* To do *
Every line containing the string "components" should be returned from the records.
[Data extract]
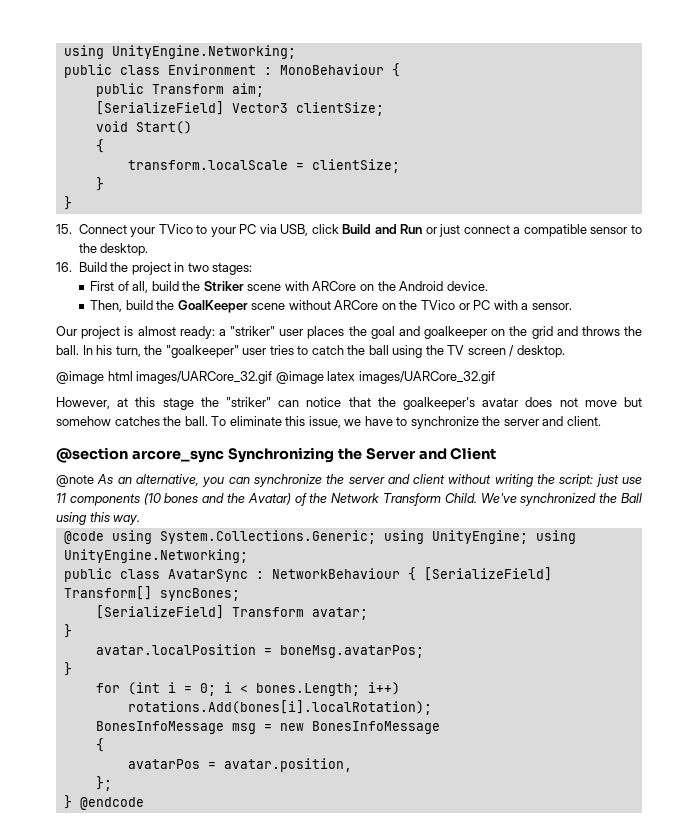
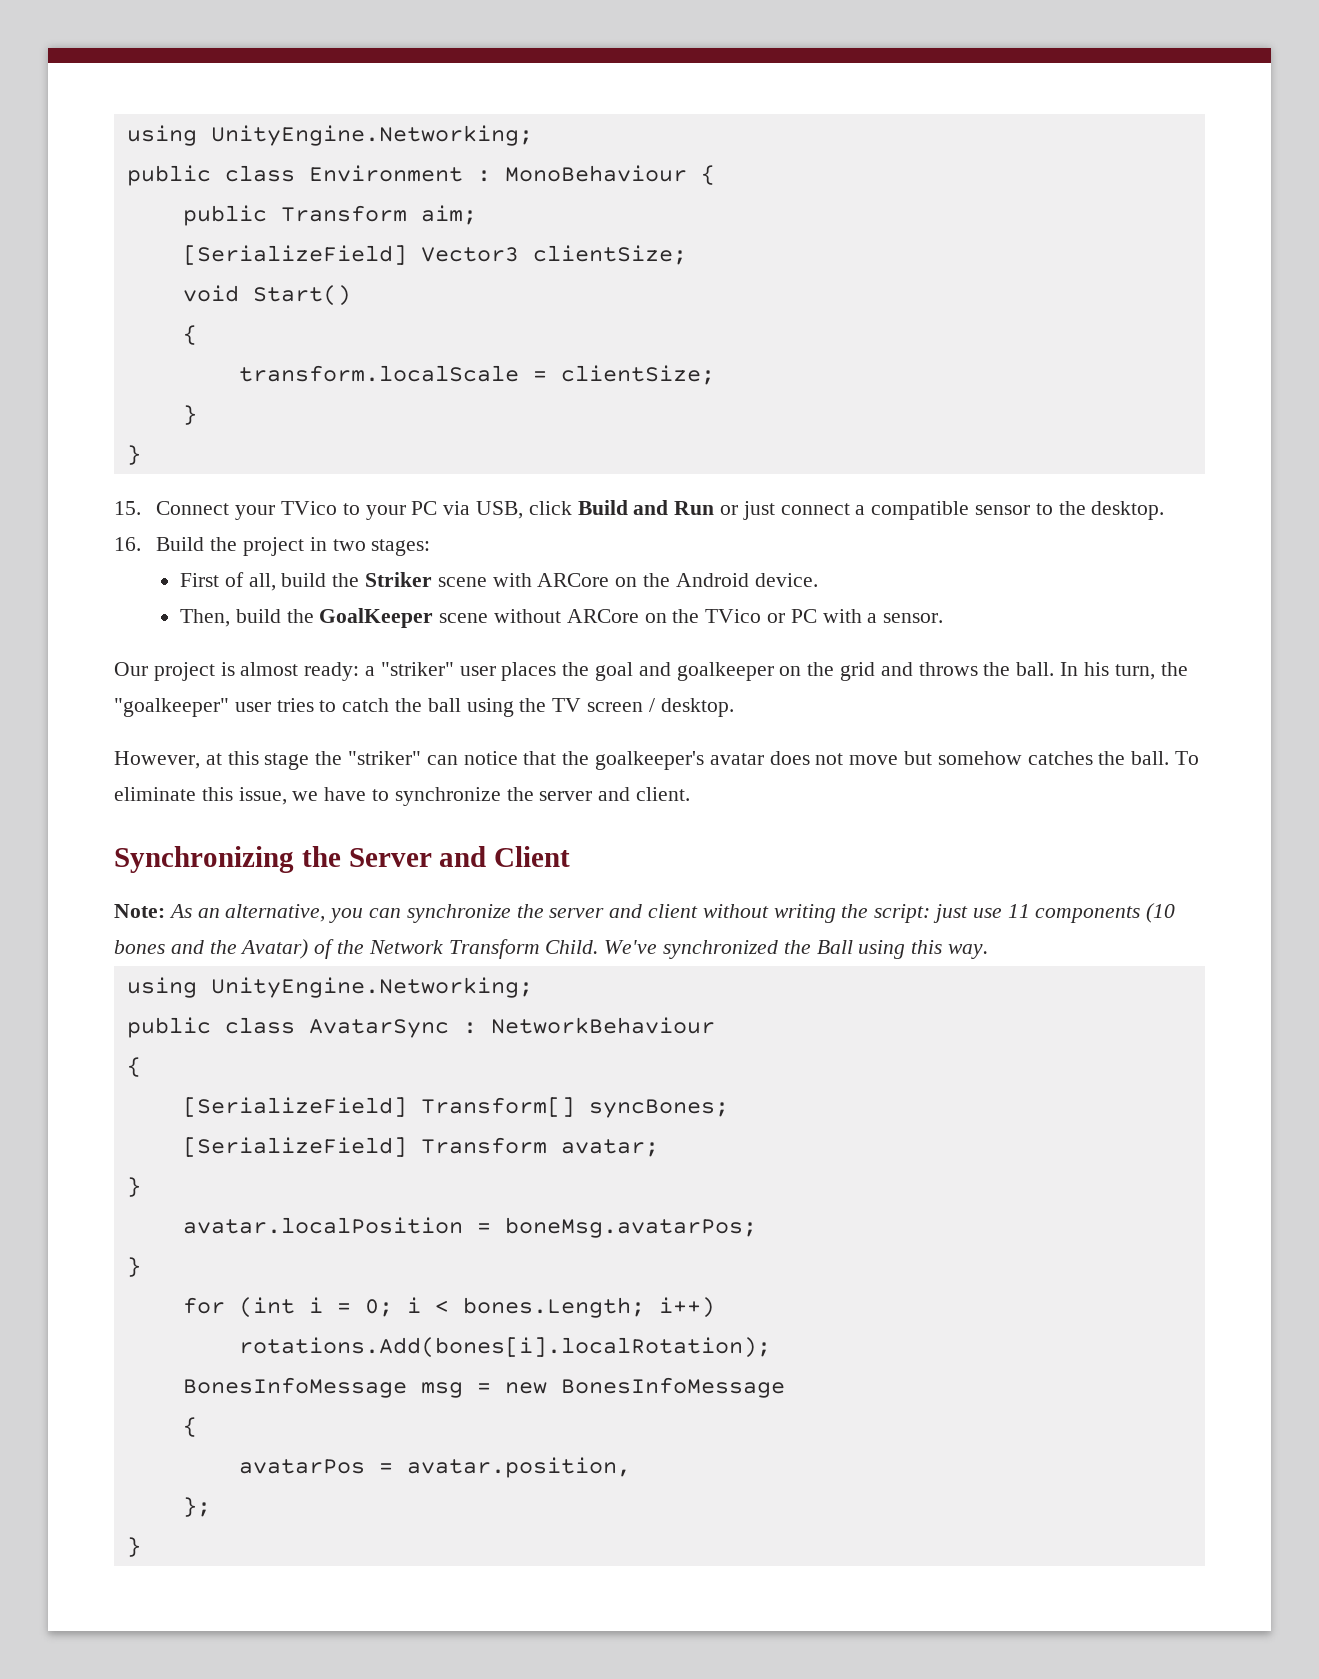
- @image html images/UARCore_32.gif @image latex images/UARCore_32.gif
- @section arcore_sync Synchronizing the Server and Client
+ Synchronizing the Server and Client
- @note As an alternative, you can synchronize the server and client without writing the script: just use 11 components (10 bones and the Avatar) of the Network Transform Child.
+ Note: As an alternative, you can synchronize the server and client without writing the script: just use 11 components (10 bones and the Avatar) of the Network Transform Child.
  We've synchronized the Ball using this way.
- @code using System.Collections.Generic; using UnityEngine; using UnityEngine.Networking;
+ using UnityEngine.Networking;
- public class AvatarSync : NetworkBehaviour { [SerializeField] Transform[] syncBones;
+ public class AvatarSync : NetworkBehaviour
+ {
+ [SerializeField] Transform[] syncBones;
  };
- } @endcode
+ }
[/Data extract]
* Your solution *
- @note As an alternative, you can synchronize the server and client without writing the script: just use 11 components (10 bones and the Avatar) of the Network Transform Child.
+ Note: As an alternative, you can synchronize the server and client without writing the script: just use 11 components (10 bones and the Avatar) of the Network Transform Child.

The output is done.